The emotional and financial costs of medical negligence can be catastrophic. If you have been injured as the result of medical malpractice, or your child has been injured during pregnancy, labor, or delivery, or if you have lost a child for an unknown reason, medical negligence may have played a role, and you need a lawyer who understands the law, will fight aggressively for you, will keep you informed, and will make sure you get the largest award you can. That lawyer is Attorney Thomas More Holland.

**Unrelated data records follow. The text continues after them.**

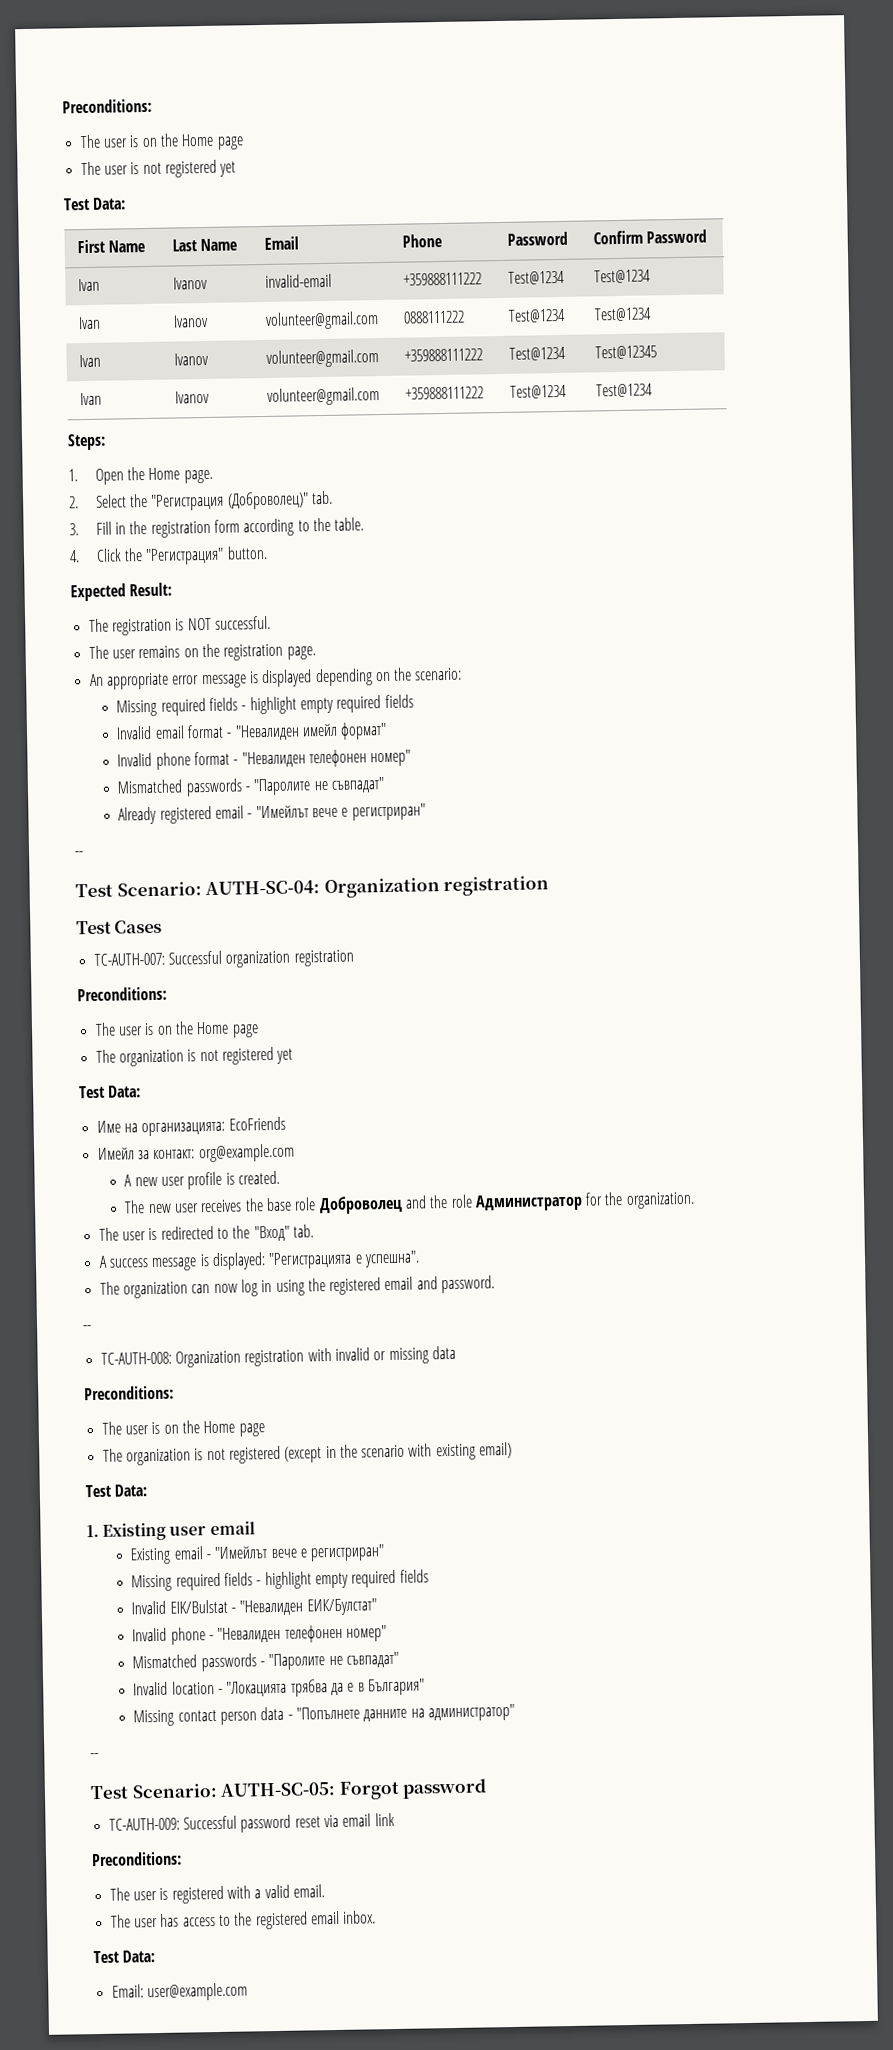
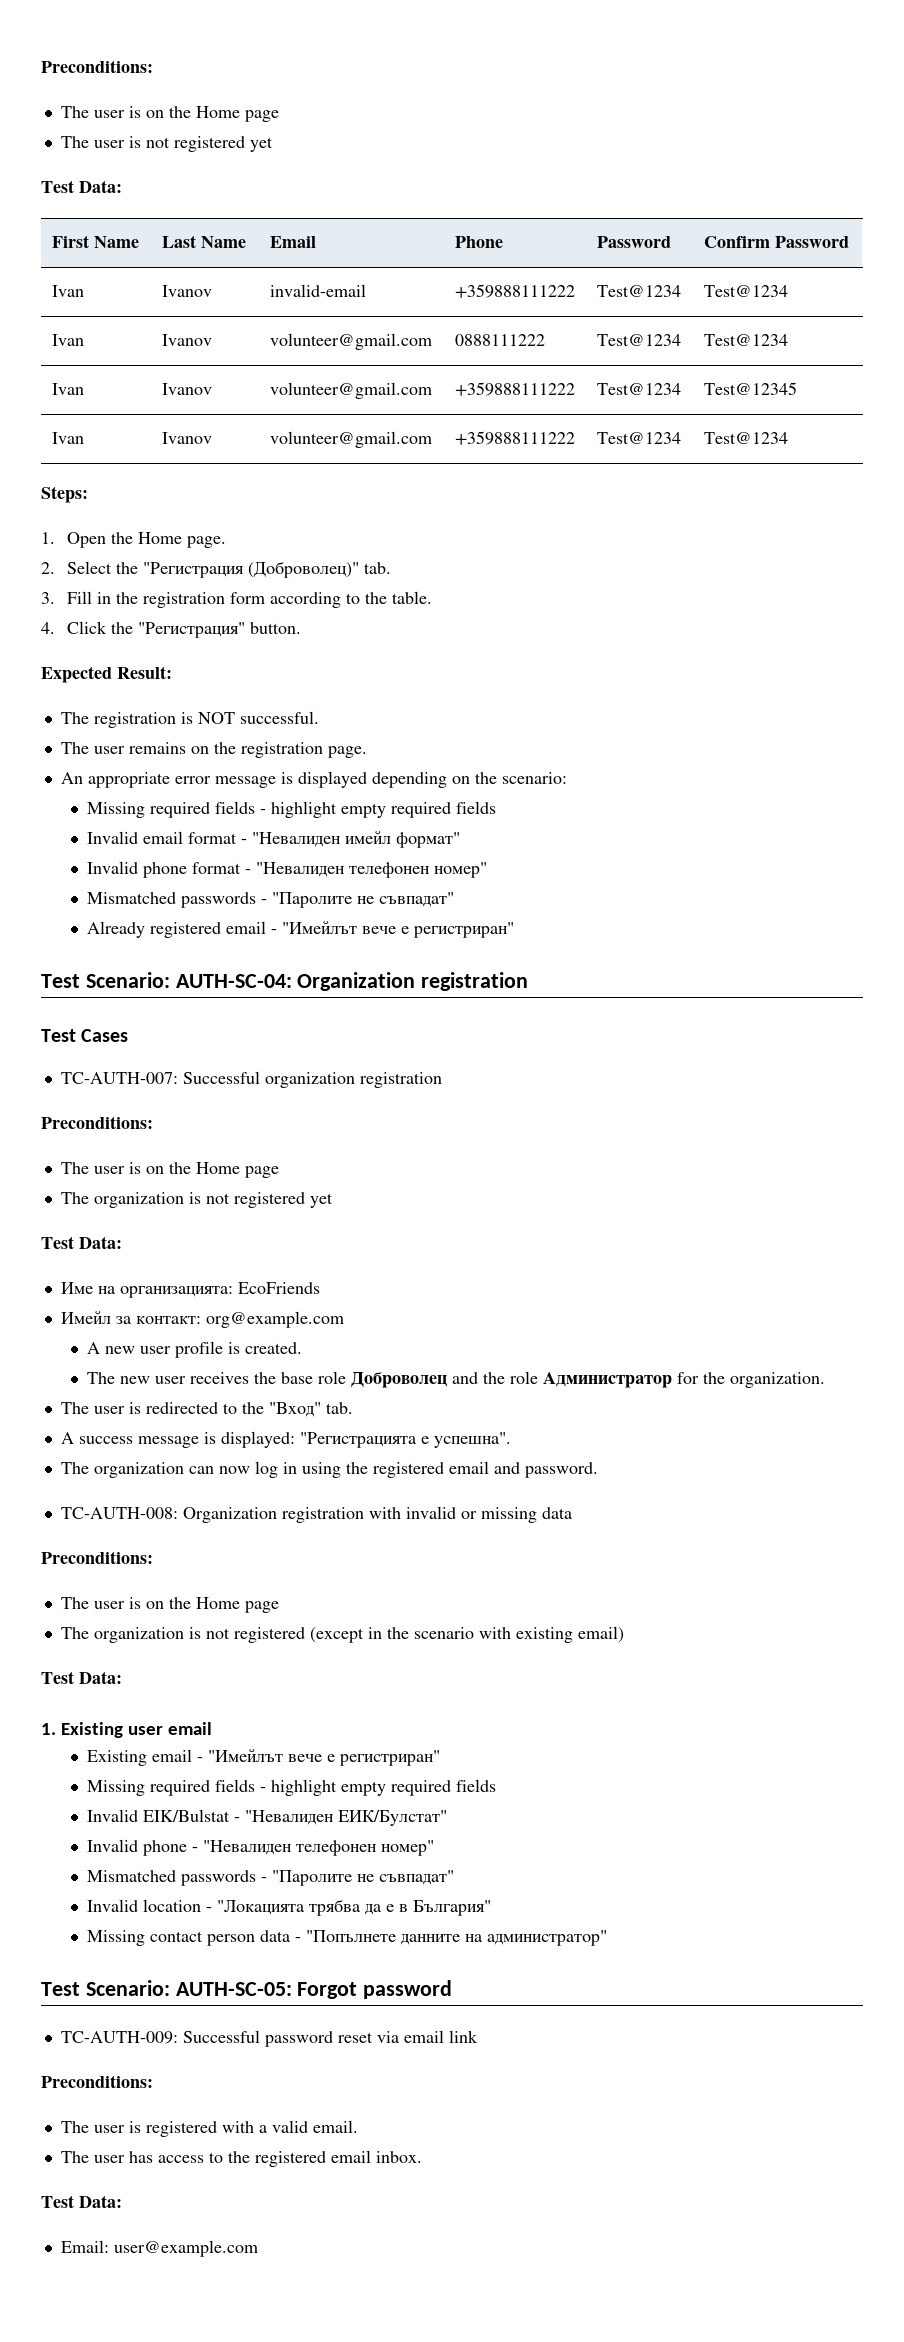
  Already registered email - "Имейлът вече е регистриран"
- --
  The organization can now log in using the registered email and password.
- --
  Missing contact person data - "Попълнете данните на администратор"
- --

What Is Medical Malpractice?
Medical malpractice (or medical negligence) occurs when a doctor, nurse, dentist or hospital does not properly diagnose or treat a medical condition and injures a patient. There are many ways a doctor, dentist or podiatrist can commit malpractice, including:
- Making a Mistake During Surgery
- Failing or Delaying to Make a Correct Diagnosis
- Misdiagnosing a Condition
- Failing to Order Routine Tests
- Prescribing the Wrong Medicine
- Prescribing a Drug That Is Not Approved for the Patient’s Condition
- Failing to Get the Proper Consent from a Patient Before Performing Surgery
- Making an Improper Diagnosis or Failing to Make a Diagnosis
Although doctors do not guarantee results, they must use reasonable care when they diagnose and treat their patients. The most common types of medical malpractice occur when doctors improperly diagnose patients or when they make mistakes that causes serious injury to their patients. A misdiagnosis can occur when doctors fail to order appropriate diagnostic tests, such as x-rays, blood tests, MRIs (Magnetic Resonance Imaging) or CAT (Computer Axial Tomography) Scans, or when doctors fail to diagnose a condition in a timely manner. Malpractice also occurs when doctors fail to read scans correctly, allowing an illness or injury to get worse because it was not properly treated. Medical malpractice also includes failing to give anesthesia properly or in a timely manner, causing serious injury to the patient.
Malpractice can also occur when an obstetrician fails to diagnose conditions that arise during pregnancy or fails to diagnose defects in a fetus that could cause injury or death to the mother and the fetus. Common types of obstetrician negligence include improperly inserting and monitoring IUDs, failing to diagnose gynecological diseases such as ovarian cancer, cervical cancer, breast cancer, endometriosis, and pelvic inflammatory disease.
Many other diseases may cause pregnancy complications or fertility problems and lead to medical malpractice. One condition, placenta previa, occurs if the placenta, which nourishes the fetus during pregnancy, attaches to the inside of the womb in a way that prohibits a baby from being delivered properly. If not diagnosed, this condition can cause significant blood loss, damage to the fetus, or even death. Medical malpractice can also occur if a delivery is allowed to go on for too long, requiring a cesarean section. If a cesarean section delivery is delayed, the child may be injured from lack of oxygen.
Nursing Home Injuries and Negligence
Because nursing home residents require special care and attention, it is very important that the doctors, nurses and staff of the nursing home provide proper care and do not abuse or neglect a patient. Unfortunately, residents of nursing homes are frequently the victims of medical malpractice or negligent care, and suffer serious injuries as a result. Residents who suffer injuries because of nursing home negligence are entitled to compensation for their injuries.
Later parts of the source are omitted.